Within the records, find every line that includes the word "pronašao" and copy it.

Change listing data
+ + + + + + +

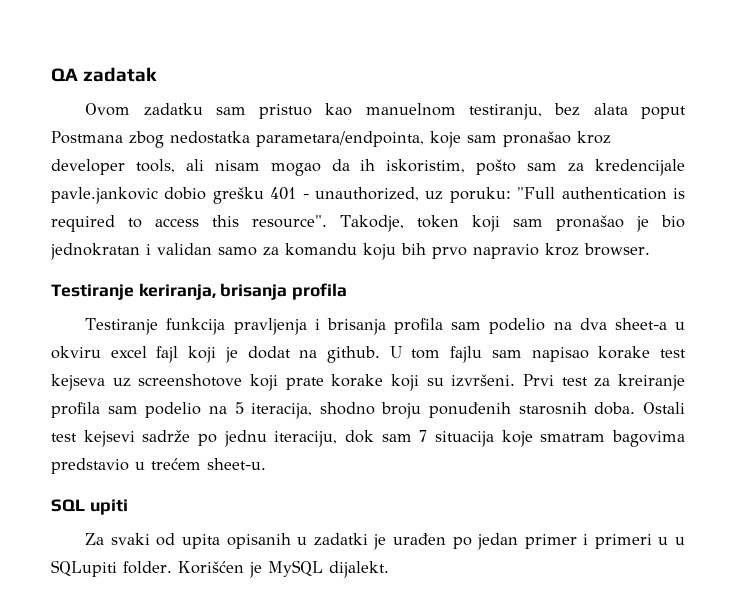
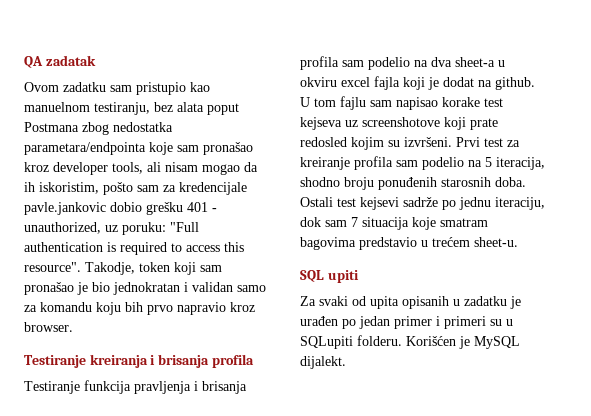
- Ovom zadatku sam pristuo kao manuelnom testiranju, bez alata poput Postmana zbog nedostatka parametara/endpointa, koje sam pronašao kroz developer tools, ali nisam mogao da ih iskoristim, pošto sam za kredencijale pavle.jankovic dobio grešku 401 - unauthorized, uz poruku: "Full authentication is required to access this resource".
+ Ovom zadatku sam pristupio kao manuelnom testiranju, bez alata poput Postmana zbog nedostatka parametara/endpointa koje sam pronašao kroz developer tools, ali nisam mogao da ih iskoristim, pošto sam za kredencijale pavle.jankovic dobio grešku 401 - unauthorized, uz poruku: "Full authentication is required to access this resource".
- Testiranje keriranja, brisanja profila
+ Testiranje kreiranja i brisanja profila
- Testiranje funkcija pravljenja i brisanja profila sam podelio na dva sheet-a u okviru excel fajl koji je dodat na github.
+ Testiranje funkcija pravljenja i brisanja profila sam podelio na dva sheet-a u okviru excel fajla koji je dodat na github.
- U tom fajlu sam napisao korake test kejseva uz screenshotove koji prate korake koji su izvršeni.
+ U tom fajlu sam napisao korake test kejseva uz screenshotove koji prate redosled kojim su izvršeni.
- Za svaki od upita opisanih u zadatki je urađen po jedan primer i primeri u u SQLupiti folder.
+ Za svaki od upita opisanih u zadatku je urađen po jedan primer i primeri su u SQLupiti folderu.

+ + + + + + +

-- EXERCISE RESPONSE --
- Ovom zadatku sam pristuo kao manuelnom testiranju, bez alata poput Postmana zbog nedostatka parametara/endpointa, koje sam pronašao kroz developer tools, ali nisam mogao da ih iskoristim, pošto sam za kredencijale pavle.jankovic dobio grešku 401 - unauthorized, uz poruku: "Full authentication is required to access this resource".
+ Ovom zadatku sam pristupio kao manuelnom testiranju, bez alata poput Postmana zbog nedostatka parametara/endpointa koje sam pronašao kroz developer tools, ali nisam mogao da ih iskoristim, pošto sam za kredencijale pavle.jankovic dobio grešku 401 - unauthorized, uz poruku: "Full authentication is required to access this resource".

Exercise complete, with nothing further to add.